Scan the records for lines with the word "band", and copy every such line.

[[ Task input open ]]

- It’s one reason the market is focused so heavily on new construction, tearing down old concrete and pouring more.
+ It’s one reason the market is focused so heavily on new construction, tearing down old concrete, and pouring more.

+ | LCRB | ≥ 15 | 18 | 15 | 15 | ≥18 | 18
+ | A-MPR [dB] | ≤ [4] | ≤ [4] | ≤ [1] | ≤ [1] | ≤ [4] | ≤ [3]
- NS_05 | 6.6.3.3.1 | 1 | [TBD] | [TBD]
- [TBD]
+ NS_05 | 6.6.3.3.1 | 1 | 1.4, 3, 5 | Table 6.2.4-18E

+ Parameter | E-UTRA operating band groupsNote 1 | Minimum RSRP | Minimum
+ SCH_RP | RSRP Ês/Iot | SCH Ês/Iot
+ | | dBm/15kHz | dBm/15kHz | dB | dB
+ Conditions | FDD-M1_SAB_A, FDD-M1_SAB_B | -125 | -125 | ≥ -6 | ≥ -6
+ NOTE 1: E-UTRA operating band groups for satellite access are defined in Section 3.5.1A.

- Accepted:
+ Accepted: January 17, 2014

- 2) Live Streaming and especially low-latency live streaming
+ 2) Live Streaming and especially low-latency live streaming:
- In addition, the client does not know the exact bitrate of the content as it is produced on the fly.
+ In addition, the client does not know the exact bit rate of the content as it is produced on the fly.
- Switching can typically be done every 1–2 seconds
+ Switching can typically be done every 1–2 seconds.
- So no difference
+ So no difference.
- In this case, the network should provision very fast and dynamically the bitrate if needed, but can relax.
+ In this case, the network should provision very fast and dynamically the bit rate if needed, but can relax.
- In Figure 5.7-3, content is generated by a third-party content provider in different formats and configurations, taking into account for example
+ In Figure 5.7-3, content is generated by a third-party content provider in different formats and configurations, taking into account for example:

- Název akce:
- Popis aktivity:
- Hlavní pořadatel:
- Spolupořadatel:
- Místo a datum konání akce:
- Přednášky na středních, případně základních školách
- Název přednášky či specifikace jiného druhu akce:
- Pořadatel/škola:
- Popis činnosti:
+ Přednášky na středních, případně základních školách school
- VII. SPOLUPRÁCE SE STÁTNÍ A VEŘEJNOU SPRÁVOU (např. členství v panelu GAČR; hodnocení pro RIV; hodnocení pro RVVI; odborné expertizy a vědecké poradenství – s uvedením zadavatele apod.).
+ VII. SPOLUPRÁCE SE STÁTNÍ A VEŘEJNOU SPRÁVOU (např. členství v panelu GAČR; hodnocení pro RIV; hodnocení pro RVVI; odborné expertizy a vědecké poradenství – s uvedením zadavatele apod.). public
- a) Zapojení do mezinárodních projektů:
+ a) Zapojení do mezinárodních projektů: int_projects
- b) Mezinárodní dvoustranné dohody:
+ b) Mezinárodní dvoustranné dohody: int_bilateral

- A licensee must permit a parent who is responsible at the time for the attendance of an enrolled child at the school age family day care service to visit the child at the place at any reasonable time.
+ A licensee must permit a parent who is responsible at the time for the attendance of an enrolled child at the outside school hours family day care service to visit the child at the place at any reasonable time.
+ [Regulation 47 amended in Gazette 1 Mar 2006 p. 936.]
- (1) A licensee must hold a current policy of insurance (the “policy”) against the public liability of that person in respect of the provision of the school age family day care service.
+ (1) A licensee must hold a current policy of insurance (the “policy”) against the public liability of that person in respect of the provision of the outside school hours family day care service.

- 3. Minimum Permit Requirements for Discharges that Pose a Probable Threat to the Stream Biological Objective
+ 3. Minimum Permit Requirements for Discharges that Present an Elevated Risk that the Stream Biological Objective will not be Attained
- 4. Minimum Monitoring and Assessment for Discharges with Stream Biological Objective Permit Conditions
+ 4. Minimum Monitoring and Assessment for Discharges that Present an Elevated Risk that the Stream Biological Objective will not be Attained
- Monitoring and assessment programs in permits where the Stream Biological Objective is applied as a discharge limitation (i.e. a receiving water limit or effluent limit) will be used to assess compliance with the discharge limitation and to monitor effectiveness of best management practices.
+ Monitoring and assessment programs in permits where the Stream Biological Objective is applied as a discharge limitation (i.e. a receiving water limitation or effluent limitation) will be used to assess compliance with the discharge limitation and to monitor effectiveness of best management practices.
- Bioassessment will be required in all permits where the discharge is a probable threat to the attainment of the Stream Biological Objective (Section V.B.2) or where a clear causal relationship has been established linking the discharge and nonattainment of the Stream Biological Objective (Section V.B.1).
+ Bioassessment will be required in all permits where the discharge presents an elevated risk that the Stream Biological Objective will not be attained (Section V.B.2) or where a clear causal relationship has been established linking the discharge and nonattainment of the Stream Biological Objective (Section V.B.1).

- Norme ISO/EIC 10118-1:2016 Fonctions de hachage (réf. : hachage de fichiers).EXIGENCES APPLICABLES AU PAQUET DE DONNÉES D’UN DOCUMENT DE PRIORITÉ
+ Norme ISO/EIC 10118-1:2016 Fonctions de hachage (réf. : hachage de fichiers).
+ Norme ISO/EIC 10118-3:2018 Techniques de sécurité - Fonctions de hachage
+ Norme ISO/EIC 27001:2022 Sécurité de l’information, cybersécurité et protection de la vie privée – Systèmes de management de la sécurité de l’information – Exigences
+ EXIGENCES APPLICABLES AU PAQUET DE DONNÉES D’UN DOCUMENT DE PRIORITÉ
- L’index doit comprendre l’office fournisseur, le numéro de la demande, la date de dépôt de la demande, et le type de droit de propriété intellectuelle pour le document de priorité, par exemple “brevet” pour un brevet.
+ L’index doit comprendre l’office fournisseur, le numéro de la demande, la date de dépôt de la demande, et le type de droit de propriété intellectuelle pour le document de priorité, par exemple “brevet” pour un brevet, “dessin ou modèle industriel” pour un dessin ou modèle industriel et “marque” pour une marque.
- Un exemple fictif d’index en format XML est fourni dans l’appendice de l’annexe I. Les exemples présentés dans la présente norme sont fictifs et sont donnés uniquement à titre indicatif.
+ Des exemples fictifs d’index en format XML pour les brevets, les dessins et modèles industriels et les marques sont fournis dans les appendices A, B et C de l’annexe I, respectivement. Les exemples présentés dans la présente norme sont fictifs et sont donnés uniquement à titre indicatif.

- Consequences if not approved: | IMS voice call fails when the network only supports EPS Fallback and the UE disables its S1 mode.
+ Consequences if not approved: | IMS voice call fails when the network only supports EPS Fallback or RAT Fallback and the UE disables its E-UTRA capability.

[[ Task input closed ]]

Solution:
+ Parameter | E-UTRA operating band groupsNote 1 | Minimum RSRP | Minimum
+ NOTE 1: E-UTRA operating band groups for satellite access are defined in Section 3.5.1A.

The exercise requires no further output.